Share your dilemmas and get honest opinions from other Mumsnetters.

Who choses a 13yo's school (parent or child)?

148 replies

Marcellus · 11/04/2018 16:56

DS is 12. He'll be moving school next year (as will all his friends- he's at a prep school) and has two options.

School A: a good school with great facilities. He would be very near the top academically there. This is where most of his friends are going. It has a nice atmosphere and is generally a decent option.

School B: a really exceptional school. It is more academic so he would have to work harder to be near the top (although he certainly wouldn't struggle there). I think the ethos and atmosphere of the school would suit him brilliantly. None of his friends are going there (although he'd be starting at the school's main entry point, so most of the other boys will be new too).

He wants to go to School A and I want him to go to School B. I'd be grateful for people's views on who should ultimately decide? (Or rather, I think I should ultimately decide, but how much should my decision be based on my views rather than his?)

To me, School B would be a much better choice. The disadvantage of not being with his friends would be quickly forgotten once he had settled in, but the benefit of being at a school which suits him better (and where he won't be able to coast academically) will last. I also quite like the idea of him having a fresh start with new people as he's been at school with the same crowd since he was 3.

He thinks that School A is a good school (and it is) and so why can't he go there and be with his friends?

I'm also worried that, if I choose for him, he'll go to School B with the wrong attitude. Gargh.

OP posts:
turnipfarmers · 12/04/2018 17:55

Firstly the friendship groups will change anyway,

Not necessarily, my DS had a good group of like minded friends and they are all still friends after two years in high school.

Ilovemalteaserbunnies · 12/04/2018 17:59

Parents.
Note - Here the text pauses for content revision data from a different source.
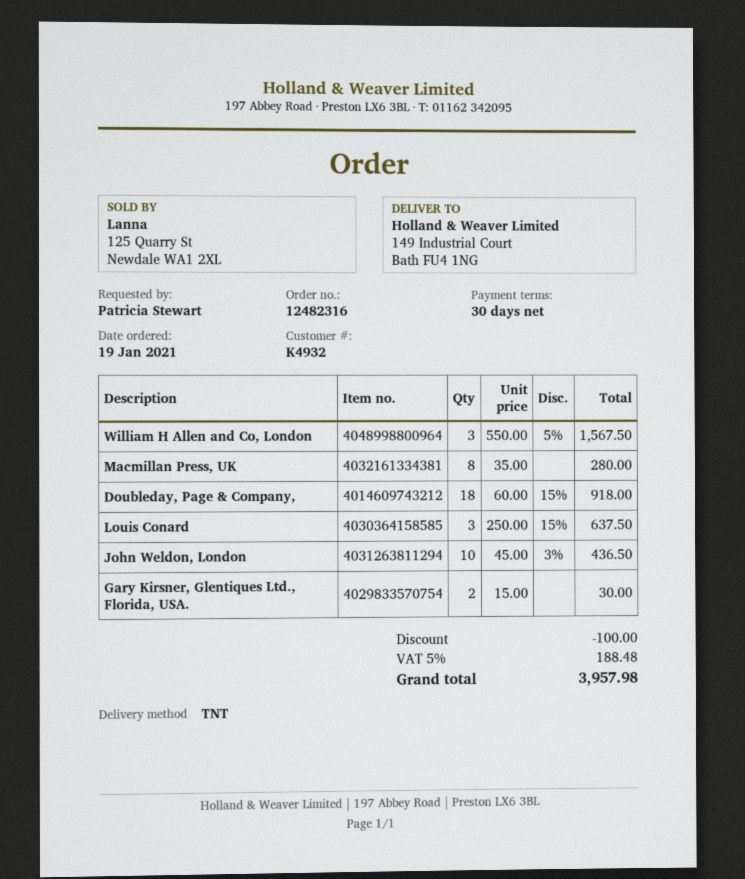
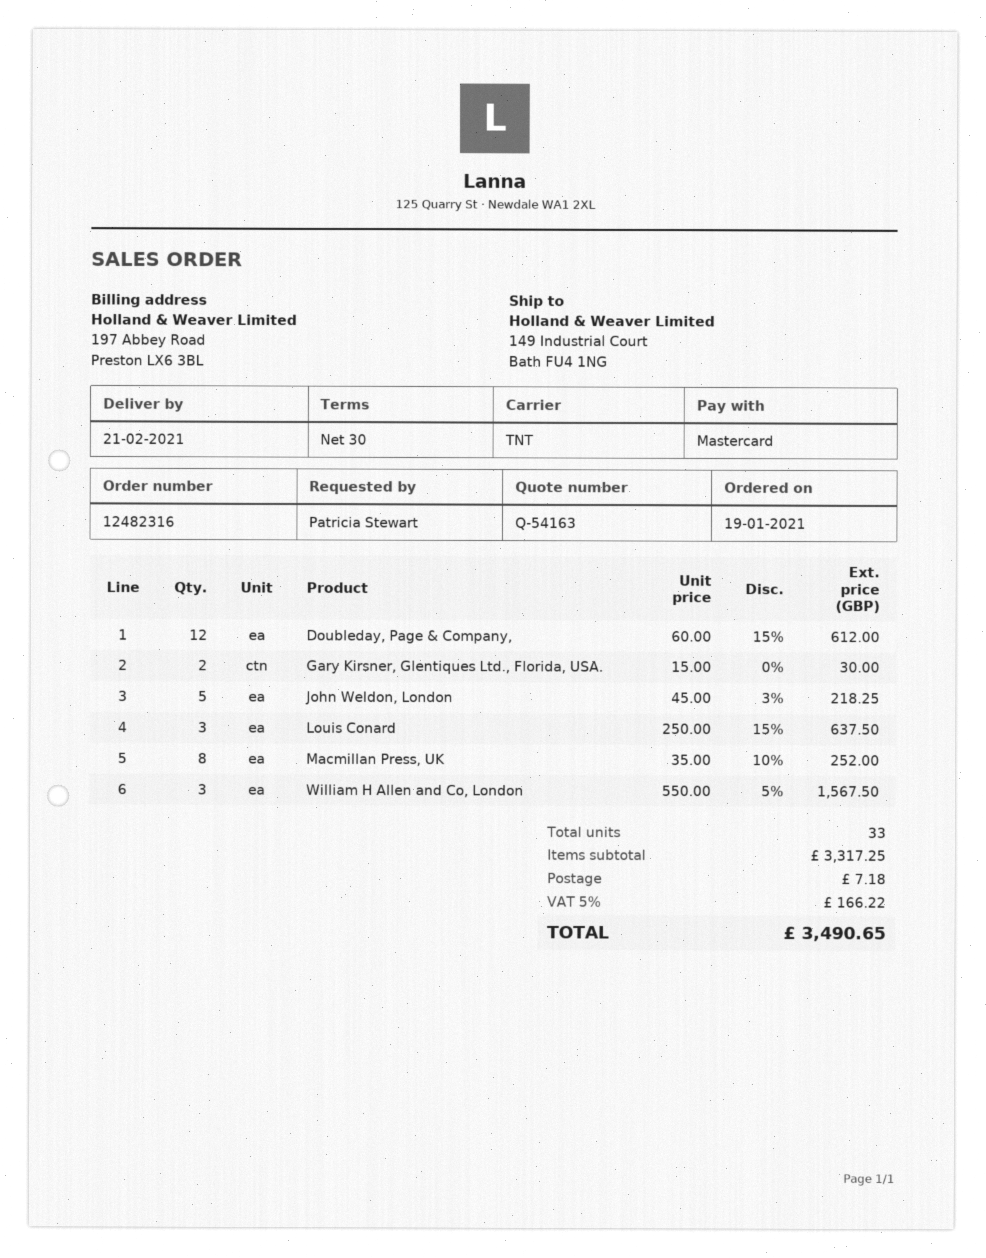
Macmillan Press, UK: 8 x 35.00 = 280.00 -> 8 x 35.00 - 10% = 252.00
Doubleday, Page & Company,: 18 x 60.00 - 15% = 918.00 -> 12 x 60.00 - 15% = 612.00
John Weldon, London: 10 x 45.00 - 3% = 436.50 -> 5 x 45.00 - 3% = 218.25
discount: 100.00 -> none
shipping: none -> 7.18
tax: 5% = 188.48 -> 5% = 166.22
total: 3957.98 -> 3490.65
My husband's parents let my husband choose the local comp - which was fine but didn't stretch him. He could've gone to a really good school and he is very academic (he has a first in maths and a masters) . He was not driven at all at school and didn't do particularly well at GCSE or A level. Even he says he wishes they'd put their foot down as he probably would have enjoyed school a lot more and felt challenged.

Y10Parent · 12/04/2018 18:55

DD2 is at the top of her year by miles. Should get 9s and 8s. Taken school until Y11 to realise her true potential and is finally being challenged and given the stimulus she needs because they are desperate for her to improve their stats.

She is moving for 6th form as we want her in a school where she is challenged by her peers.

Choose the school that you feel will recognise his potential and stretch him to reach that potential.

yoyo1234 · 12/04/2018 19:35

We let DS choose at secondary school entry aged 11. They spend s lot of time at school so I think they deserve an input.

perfectstorm · 12/04/2018 20:43

If you search on Google Scholar for "small pond big fish academic results" you should find a slew of them, all indicating that people do better if seen as one of the brightest of their group. Builds confidence and allows them to try harder and believe in themselves.

If he can still do this at the academic school, then yes, that would help. If he'd just be an also-ran, then I would think it would suit him best to be somewhere where he's seen as the bees knees in learning terms.

It's not an advantage, academically, being somewhere where you aren't going to be near the top of the cohort. It's the opposite. He needs to be somewhere where you can feel confident that he'll be say top quartile, from everything I've read. Confidence is important.

The friendship stuff is hard to quantify; depends on how easily he makes friends, and how valuable the wider bonds of these friends are (do you like the other families? Is it part of a network of wider support for you all? That sort of thing).

perfectstorm · 12/04/2018 20:45

Disclaimer: it's been years since I looked at the research, and it may have been absolutely confounded since. Grin But it was notable, when I did, that it was better for people to go somewhere less academic, if it meant they would be seen as very clever. It encouraged them to work harder and to have faith in themselves.

gillybeanz · 12/04/2018 22:20

Your decision but listen to him.
I don't think it makes a jot where friends go, they aren't your child.
I'm not in touch with anyone I went to primary with, we're in different counties. My dd attends a school in another county and doesn't see anyone from primary either.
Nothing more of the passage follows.